A fibbonacci algorithm requires two inputs (the previous two digits), but we can only pass one parameter. Luckily in F# we have Tuples. A tuple lets us package up several values into a single group, and is written with as a comma separated list inside parenthesis:

let sometuple = ("this", "is", "a", "single", "tuple")

The return value is also something new, using the built-in Option module. We'll be returning an Option, either Some or None. None is a signal to unfold that this is the end of sequence, and for all the rest of the return results, we need to return Some-thing (the next element of the sequence as well as the next state value in tuple form) as we learned above, from the documentation for unfold.

This might seem like a lot to process all at once, but it ends up looking pretty simple when it's all put together. The generator function for fibbonacci numbers less than 4m looks like this:

let fibgen (x,y) = //define a function 'fibgen' and pass in a single parameter, a tuple that represents the most recent two digits of the fibbonacci sequence so far
if(x < 4000000) then // define a cut-off threshold to keep the sequence from going on forever
Some(x+y, (y, x+y)) // return an Option tuple; the next elemnet of the sequence: x+y (the two most recent elements added together), and the next state value- a single tuple that will be used next time the funciton is run
else None // we're up to 4m, so tell unfold we're done with the sequence

And now, we can plug that into Seq.unfold:

let fibseq = Seq.unfold fibgen (1,1) // (1,1) is a single tuple parameter with the initial values for the fibgen function

If we run this in the Interactive F# window in Visual Studio, we can confirm this produces the full fibbonacci sequence:

val it : seq = seq [2; 3; 5; 8; ...]

Getting Just The Evens

If you recall our solution to Problem 1, it should be easy to figure out how to make a new sequence with only the even values by using seq, modulo, and yield that we've already learned.
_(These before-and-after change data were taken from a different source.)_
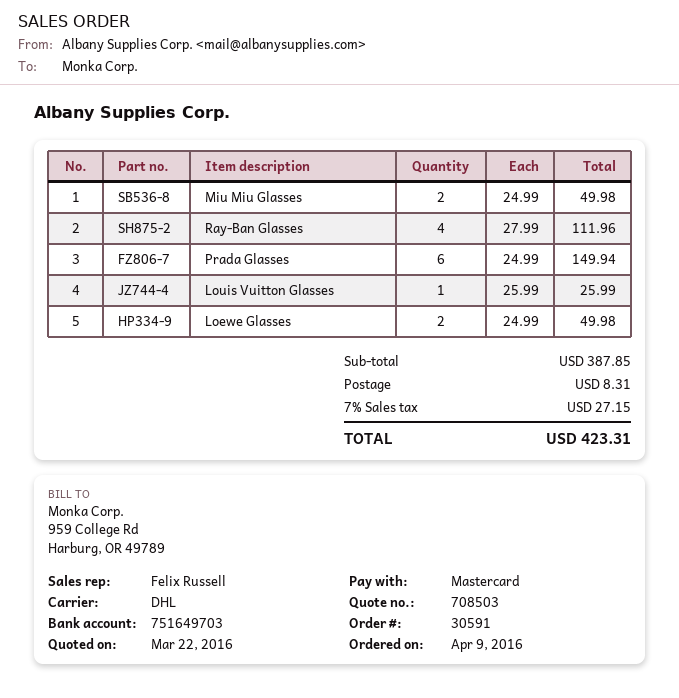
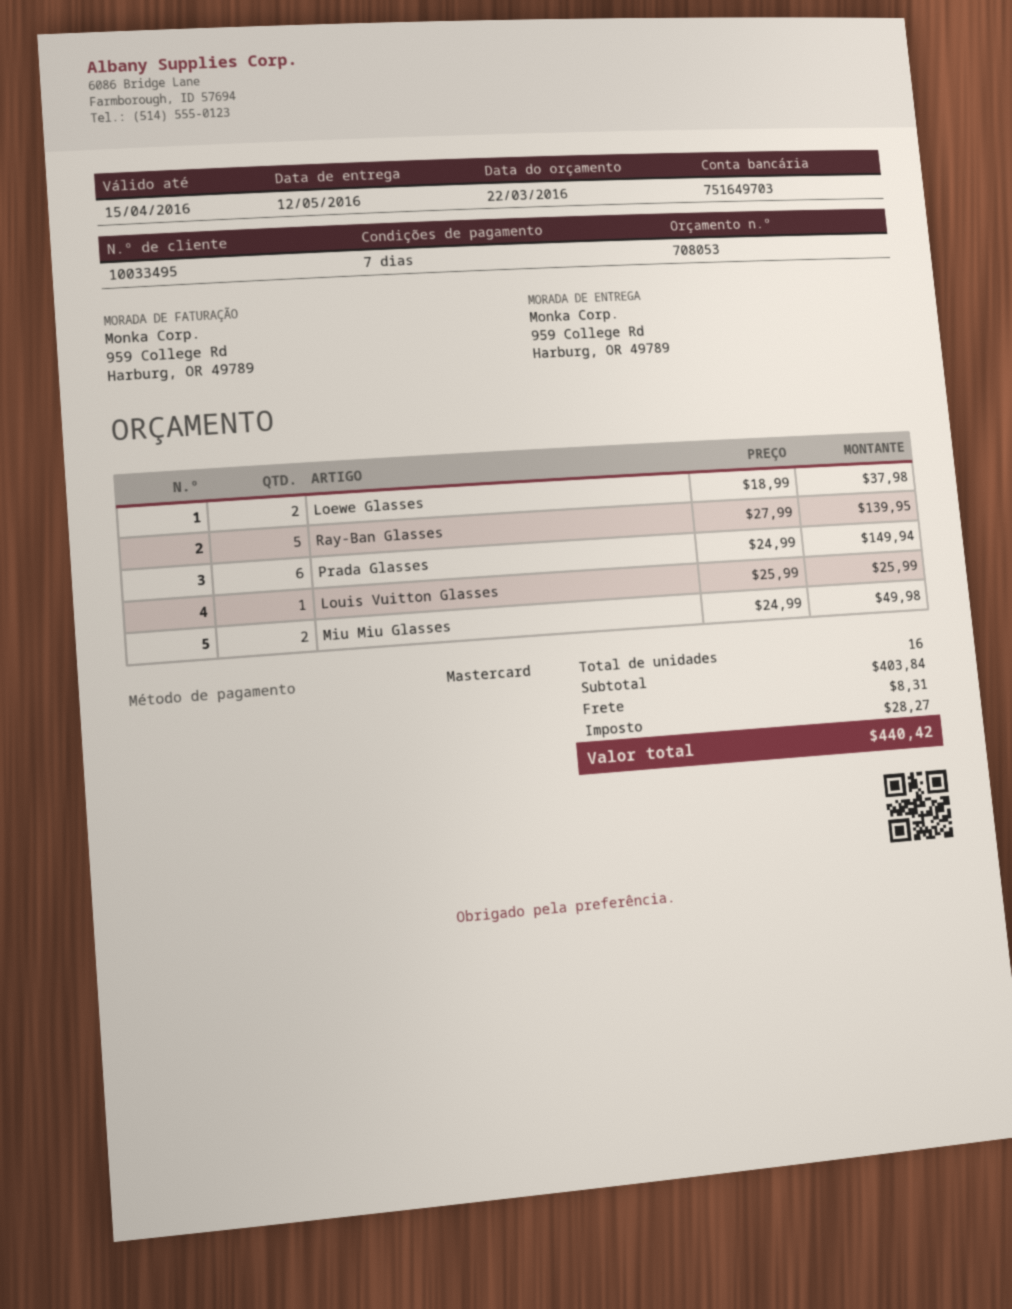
quote number: 708503 -> 708053
Ray-Ban Glasses: 4 x 27.99 = 111.96 -> 5 x 27.99 = 139.95
Loewe Glasses: 2 x 24.99 = 49.98 -> 2 x 18.99 = 37.98
subtotal: 387.85 -> 403.84
tax: 27.15 -> 28.27
total: 423.31 -> 440.42

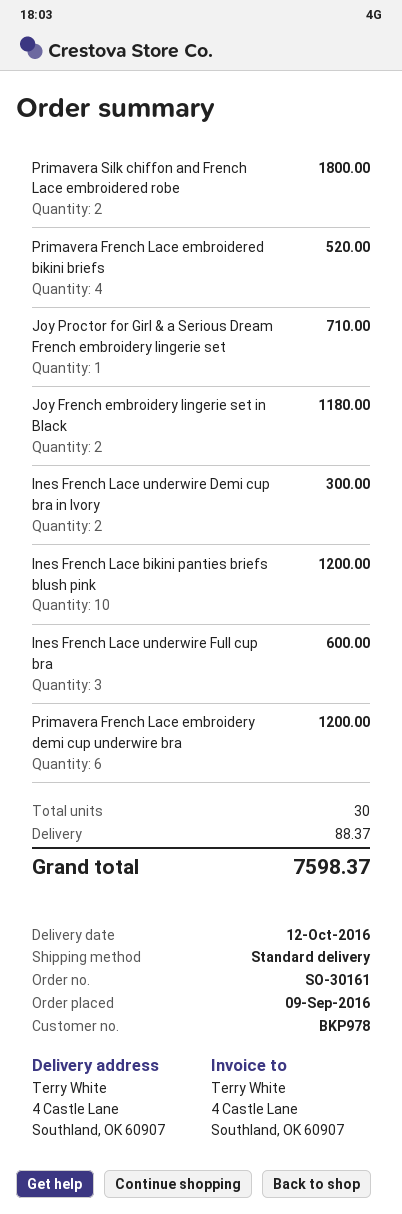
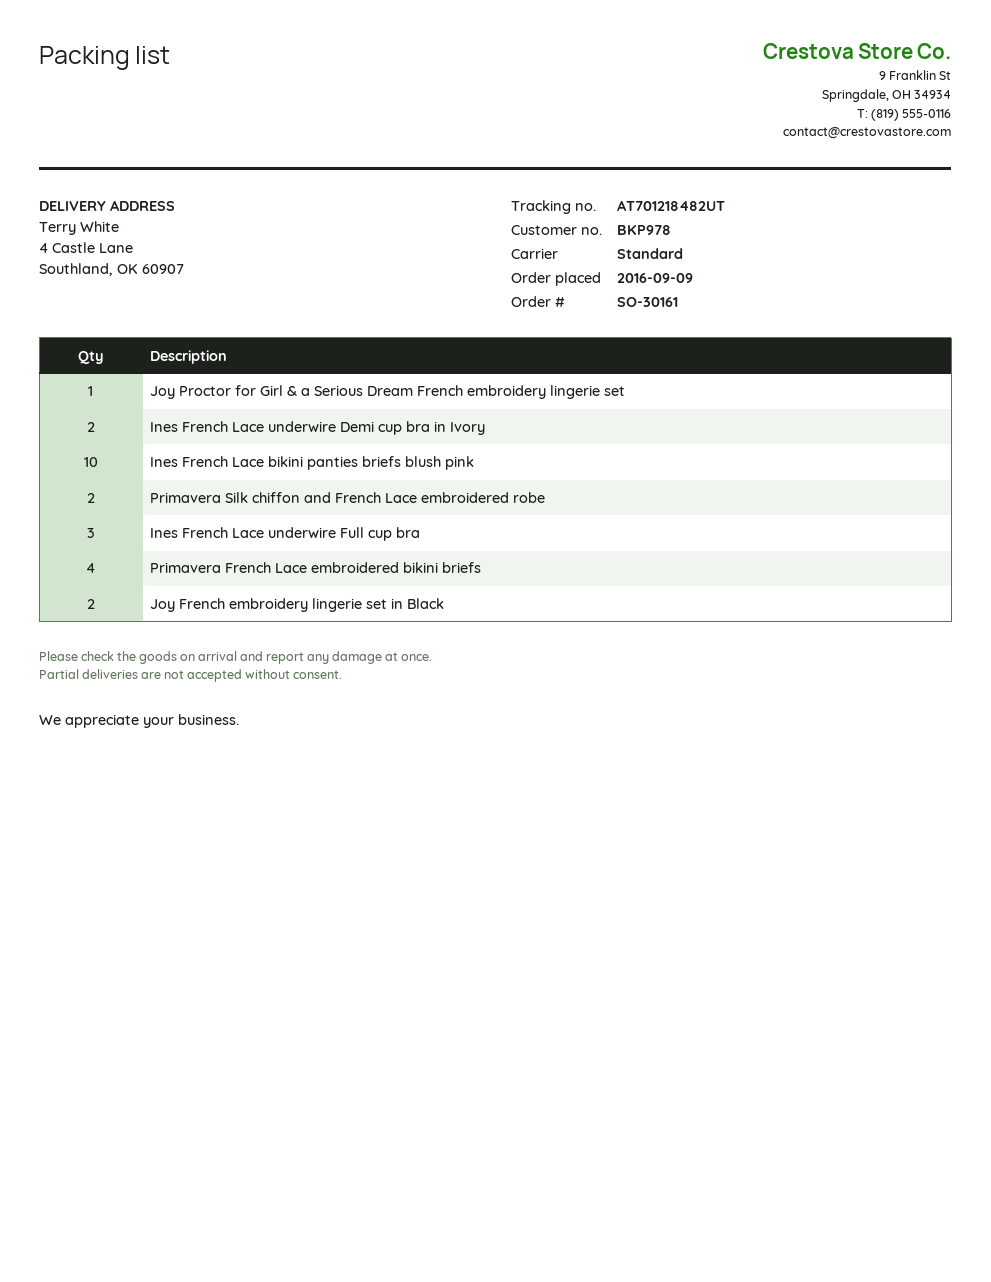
Primavera French Lace embroidery demi cup underwire bra: 6 -> none

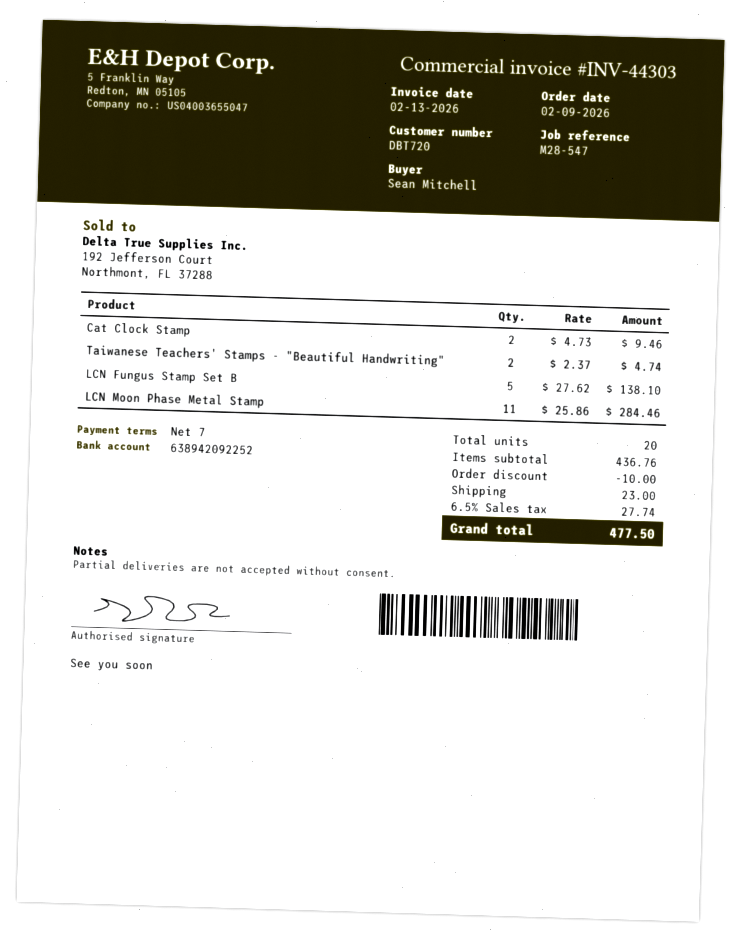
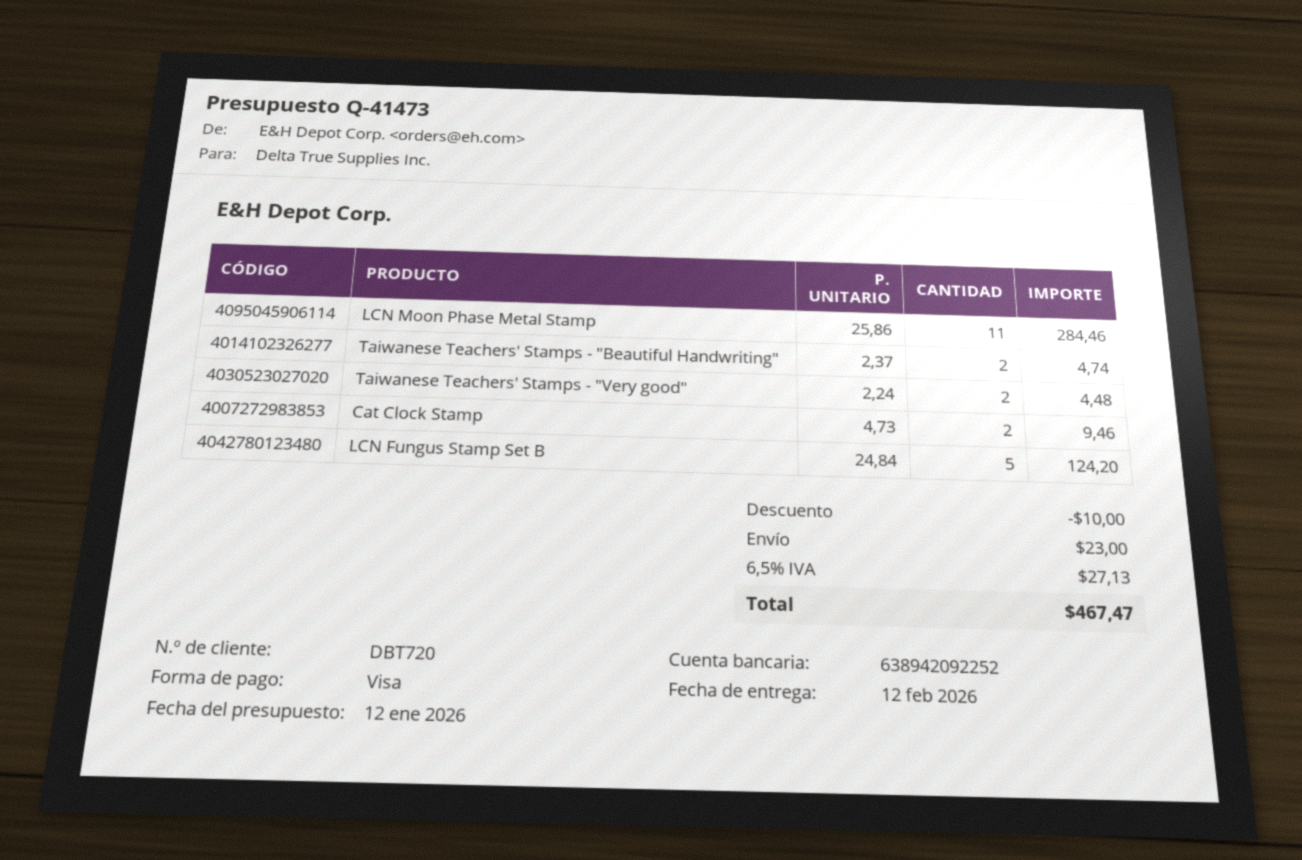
LCN Fungus Stamp Set B: 5 x 27.62 = 138.10 -> 5 x 24.84 = 124.20
Taiwanese Teachers' Stamps - "Very good": none -> 2 x 2.24 = 4.48
tax: 6.5% = 27.74 -> 6.5% = 27.13
total: 477.50 -> 467.47

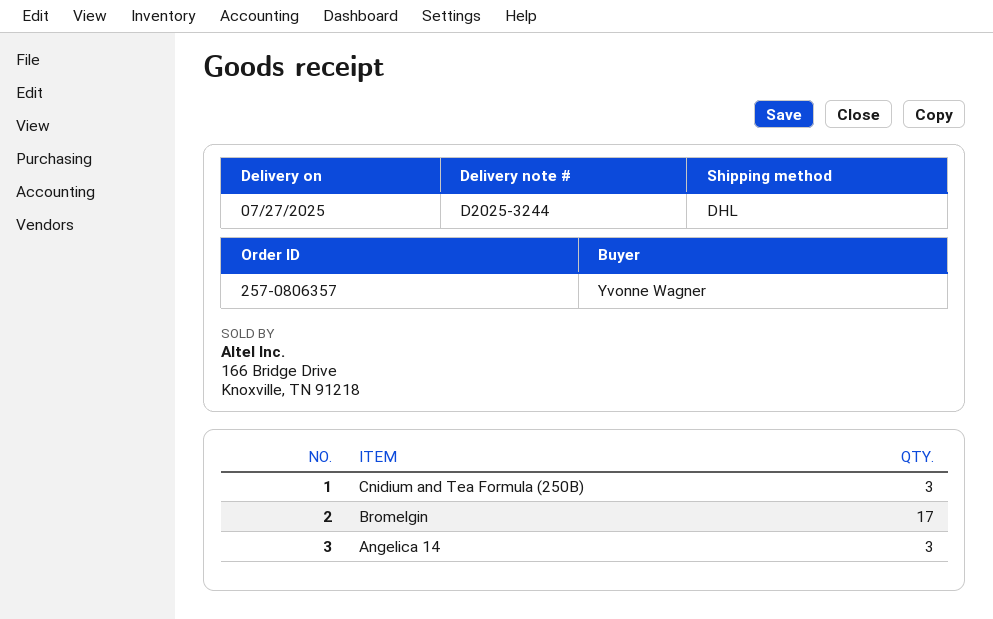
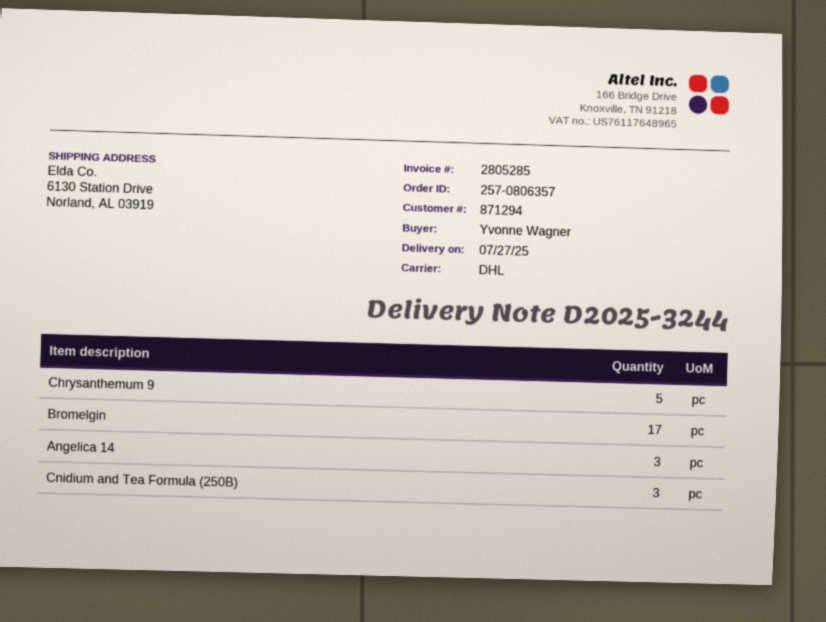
Chrysanthemum 9: none -> 5

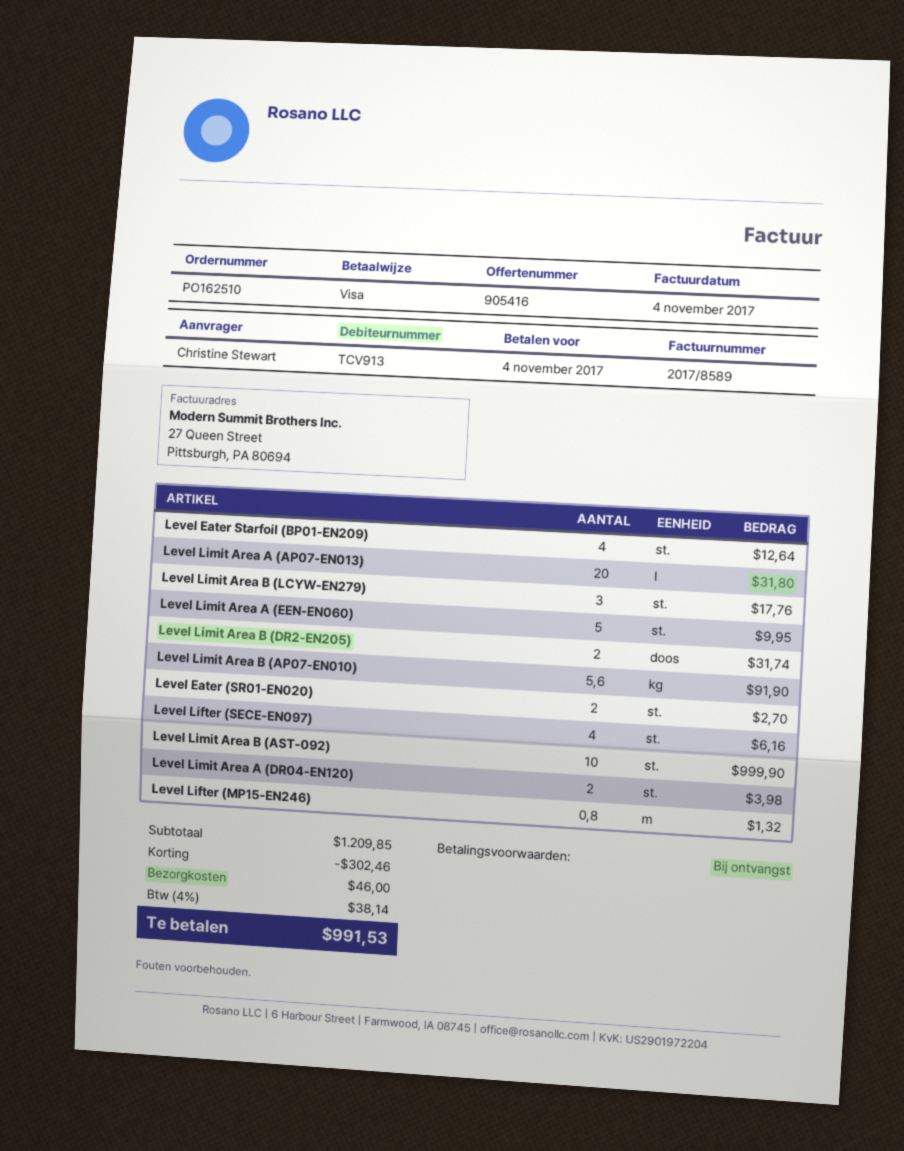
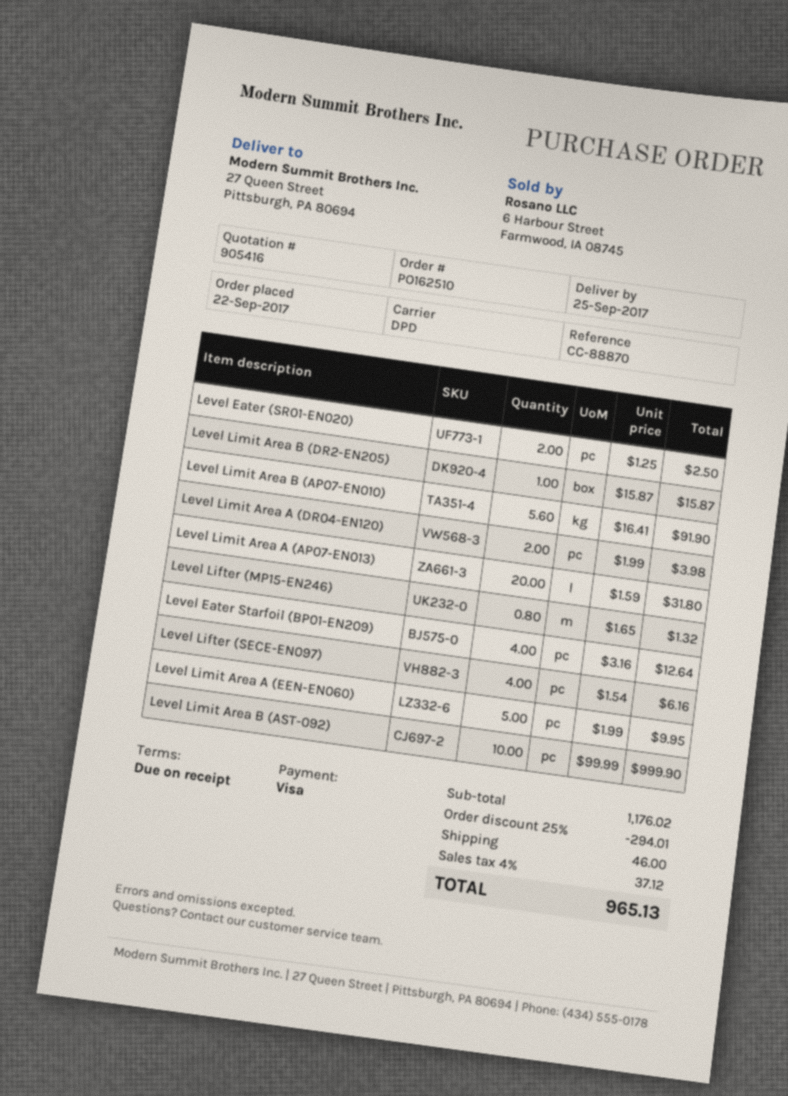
Level Limit Area B (LCYW-EN279): 3 for 17.76 -> none
Level Limit Area B (DR2-EN205): 2 for 31.74 -> 1 for 15.87
Level Eater (SR01-EN020): 2 for 2.70 -> 2 for 2.50
subtotal: 1209.85 -> 1176.02
discount: 302.46 -> 294.01
tax: 4% = 38.14 -> 4% = 37.12
total: 991.53 -> 965.13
let fibevens = seq{for i in fibseq do if i % 2 = 0 then yield i}

My Solution

Putting it all together, with Seq.sum to add up the sequence:

let fibgen (x,y) = if(x < 4000000) then Some(x+y, (y, x+y)) else None
let fibseq = Seq.unfold fibgen (1,1)
let fibevens = seq{for i in fibseq do if i % 2 = 0 then yield i}
let result = Seq.sum fibevens
printfn "%A" result

Project Euler Problem 2: Answered

Further Reading

A Post Script

Each part of the above solution is named for clarity. We could easily compose these functions for a more compact solution:

printfn "%A" (Seq.sum(seq{for i in ((1,1) |> Seq.unfold(fun (x,y) -> if(x < 4000000) then Some(x+y, (y, x+y)) else None)) do if i % 2 = 0 then yield i}))

The only thing that gets weird in this compact version is the anonymous replacement for fibgen, which uses lambda syntax fun & ->, and the pipeline operator, |> to pass in the intial state. There are some goofy rules for when you can and cannot use piplineing; check out the Pipeline section of Chapter 8 of The F# Survival Guide for a good primer.